● Information:
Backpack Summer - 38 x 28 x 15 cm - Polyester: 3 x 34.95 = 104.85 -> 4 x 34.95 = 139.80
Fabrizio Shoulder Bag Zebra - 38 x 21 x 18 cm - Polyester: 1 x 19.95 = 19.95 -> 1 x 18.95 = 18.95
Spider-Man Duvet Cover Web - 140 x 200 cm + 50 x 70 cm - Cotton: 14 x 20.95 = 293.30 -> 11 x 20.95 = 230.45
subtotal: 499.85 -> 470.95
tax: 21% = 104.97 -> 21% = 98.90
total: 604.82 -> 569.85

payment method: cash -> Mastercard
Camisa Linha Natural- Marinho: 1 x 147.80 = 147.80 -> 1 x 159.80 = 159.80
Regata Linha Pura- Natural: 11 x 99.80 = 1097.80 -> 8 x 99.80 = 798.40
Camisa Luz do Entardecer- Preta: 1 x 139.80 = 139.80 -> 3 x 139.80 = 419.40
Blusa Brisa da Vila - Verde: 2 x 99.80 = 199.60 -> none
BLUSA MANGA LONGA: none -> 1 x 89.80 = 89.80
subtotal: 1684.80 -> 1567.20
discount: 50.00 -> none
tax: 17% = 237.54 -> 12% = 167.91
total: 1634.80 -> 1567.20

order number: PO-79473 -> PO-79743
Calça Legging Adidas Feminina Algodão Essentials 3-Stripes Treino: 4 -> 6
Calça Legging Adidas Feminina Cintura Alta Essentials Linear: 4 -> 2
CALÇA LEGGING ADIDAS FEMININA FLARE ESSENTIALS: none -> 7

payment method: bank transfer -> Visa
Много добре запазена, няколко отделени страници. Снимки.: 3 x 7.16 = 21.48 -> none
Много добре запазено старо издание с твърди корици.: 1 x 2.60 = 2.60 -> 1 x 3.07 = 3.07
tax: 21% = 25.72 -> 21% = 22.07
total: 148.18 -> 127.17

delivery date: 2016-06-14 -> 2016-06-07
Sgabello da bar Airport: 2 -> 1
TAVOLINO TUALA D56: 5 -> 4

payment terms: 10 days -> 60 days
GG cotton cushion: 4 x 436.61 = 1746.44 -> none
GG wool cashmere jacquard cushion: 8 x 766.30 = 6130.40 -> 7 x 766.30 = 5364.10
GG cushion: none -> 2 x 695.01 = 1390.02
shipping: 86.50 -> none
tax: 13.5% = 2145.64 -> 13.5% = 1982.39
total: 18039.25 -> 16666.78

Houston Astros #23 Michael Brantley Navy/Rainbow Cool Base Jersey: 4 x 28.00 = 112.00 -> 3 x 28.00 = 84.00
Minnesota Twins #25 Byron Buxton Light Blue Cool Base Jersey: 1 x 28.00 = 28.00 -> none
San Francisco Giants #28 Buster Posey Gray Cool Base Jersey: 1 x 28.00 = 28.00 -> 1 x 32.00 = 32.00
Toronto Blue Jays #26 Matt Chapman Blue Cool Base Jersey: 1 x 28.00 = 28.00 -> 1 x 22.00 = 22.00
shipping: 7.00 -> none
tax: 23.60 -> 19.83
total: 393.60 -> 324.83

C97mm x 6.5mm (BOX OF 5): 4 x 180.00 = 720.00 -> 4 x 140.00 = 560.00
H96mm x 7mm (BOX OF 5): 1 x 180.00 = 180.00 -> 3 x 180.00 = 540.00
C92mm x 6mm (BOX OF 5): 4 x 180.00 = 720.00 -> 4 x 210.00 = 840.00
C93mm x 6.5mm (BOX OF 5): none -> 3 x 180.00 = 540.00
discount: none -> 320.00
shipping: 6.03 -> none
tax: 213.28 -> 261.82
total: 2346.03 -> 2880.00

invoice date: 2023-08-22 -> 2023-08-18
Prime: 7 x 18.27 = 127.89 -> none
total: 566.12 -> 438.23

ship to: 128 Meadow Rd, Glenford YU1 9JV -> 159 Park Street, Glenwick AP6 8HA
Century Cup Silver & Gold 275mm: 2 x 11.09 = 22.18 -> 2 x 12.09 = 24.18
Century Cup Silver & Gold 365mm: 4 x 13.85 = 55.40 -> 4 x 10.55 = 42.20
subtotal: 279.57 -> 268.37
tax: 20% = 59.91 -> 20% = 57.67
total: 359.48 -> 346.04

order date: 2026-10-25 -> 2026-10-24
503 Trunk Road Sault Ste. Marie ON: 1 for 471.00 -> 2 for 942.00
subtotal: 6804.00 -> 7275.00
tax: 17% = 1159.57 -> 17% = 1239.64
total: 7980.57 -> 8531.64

● Your assignment: Each line in the listing above is to be returned unchanged.

● Task result:
Backpack Summer - 38 x 28 x 15 cm - Polyester: 3 x 34.95 = 104.85 -> 4 x 34.95 = 139.80
Fabrizio Shoulder Bag Zebra - 38 x 21 x 18 cm - Polyester: 1 x 19.95 = 19.95 -> 1 x 18.95 = 18.95
Spider-Man Duvet Cover Web - 140 x 200 cm + 50 x 70 cm - Cotton: 14 x 20.95 = 293.30 -> 11 x 20.95 = 230.45
subtotal: 499.85 -> 470.95
tax: 21% = 104.97 -> 21% = 98.90
total: 604.82 -> 569.85

payment method: cash -> Mastercard
Camisa Linha Natural- Marinho: 1 x 147.80 = 147.80 -> 1 x 159.80 = 159.80
Regata Linha Pura- Natural: 11 x 99.80 = 1097.80 -> 8 x 99.80 = 798.40
Camisa Luz do Entardecer- Preta: 1 x 139.80 = 139.80 -> 3 x 139.80 = 419.40
Blusa Brisa da Vila - Verde: 2 x 99.80 = 199.60 -> none
BLUSA MANGA LONGA: none -> 1 x 89.80 = 89.80
subtotal: 1684.80 -> 1567.20
discount: 50.00 -> none
tax: 17% = 237.54 -> 12% = 167.91
total: 1634.80 -> 1567.20

order number: PO-79473 -> PO-79743
Calça Legging Adidas Feminina Algodão Essentials 3-Stripes Treino: 4 -> 6
Calça Legging Adidas Feminina Cintura Alta Essentials Linear: 4 -> 2
CALÇA LEGGING ADIDAS FEMININA FLARE ESSENTIALS: none -> 7

payment method: bank transfer -> Visa
Много добре запазена, няколко отделени страници. Снимки.: 3 x 7.16 = 21.48 -> none
Много добре запазено старо издание с твърди корици.: 1 x 2.60 = 2.60 -> 1 x 3.07 = 3.07
tax: 21% = 25.72 -> 21% = 22.07
total: 148.18 -> 127.17

delivery date: 2016-06-14 -> 2016-06-07
Sgabello da bar Airport: 2 -> 1
TAVOLINO TUALA D56: 5 -> 4

payment terms: 10 days -> 60 days
GG cotton cushion: 4 x 436.61 = 1746.44 -> none
GG wool cashmere jacquard cushion: 8 x 766.30 = 6130.40 -> 7 x 766.30 = 5364.10
GG cushion: none -> 2 x 695.01 = 1390.02
shipping: 86.50 -> none
tax: 13.5% = 2145.64 -> 13.5% = 1982.39
total: 18039.25 -> 16666.78

Houston Astros #23 Michael Brantley Navy/Rainbow Cool Base Jersey: 4 x 28.00 = 112.00 -> 3 x 28.00 = 84.00
Minnesota Twins #25 Byron Buxton Light Blue Cool Base Jersey: 1 x 28.00 = 28.00 -> none
San Francisco Giants #28 Buster Posey Gray Cool Base Jersey: 1 x 28.00 = 28.00 -> 1 x 32.00 = 32.00
Toronto Blue Jays #26 Matt Chapman Blue Cool Base Jersey: 1 x 28.00 = 28.00 -> 1 x 22.00 = 22.00
shipping: 7.00 -> none
tax: 23.60 -> 19.83
total: 393.60 -> 324.83

C97mm x 6.5mm (BOX OF 5): 4 x 180.00 = 720.00 -> 4 x 140.00 = 560.00
H96mm x 7mm (BOX OF 5): 1 x 180.00 = 180.00 -> 3 x 180.00 = 540.00
C92mm x 6mm (BOX OF 5): 4 x 180.00 = 720.00 -> 4 x 210.00 = 840.00
C93mm x 6.5mm (BOX OF 5): none -> 3 x 180.00 = 540.00
discount: none -> 320.00
shipping: 6.03 -> none
tax: 213.28 -> 261.82
total: 2346.03 -> 2880.00

invoice date: 2023-08-22 -> 2023-08-18
Prime: 7 x 18.27 = 127.89 -> none
total: 566.12 -> 438.23

ship to: 128 Meadow Rd, Glenford YU1 9JV -> 159 Park Street, Glenwick AP6 8HA
Century Cup Silver & Gold 275mm: 2 x 11.09 = 22.18 -> 2 x 12.09 = 24.18
Century Cup Silver & Gold 365mm: 4 x 13.85 = 55.40 -> 4 x 10.55 = 42.20
subtotal: 279.57 -> 268.37
tax: 20% = 59.91 -> 20% = 57.67
total: 359.48 -> 346.04

order date: 2026-10-25 -> 2026-10-24
503 Trunk Road Sault Ste. Marie ON: 1 for 471.00 -> 2 for 942.00
subtotal: 6804.00 -> 7275.00
tax: 17% = 1159.57 -> 17% = 1239.64
total: 7980.57 -> 8531.64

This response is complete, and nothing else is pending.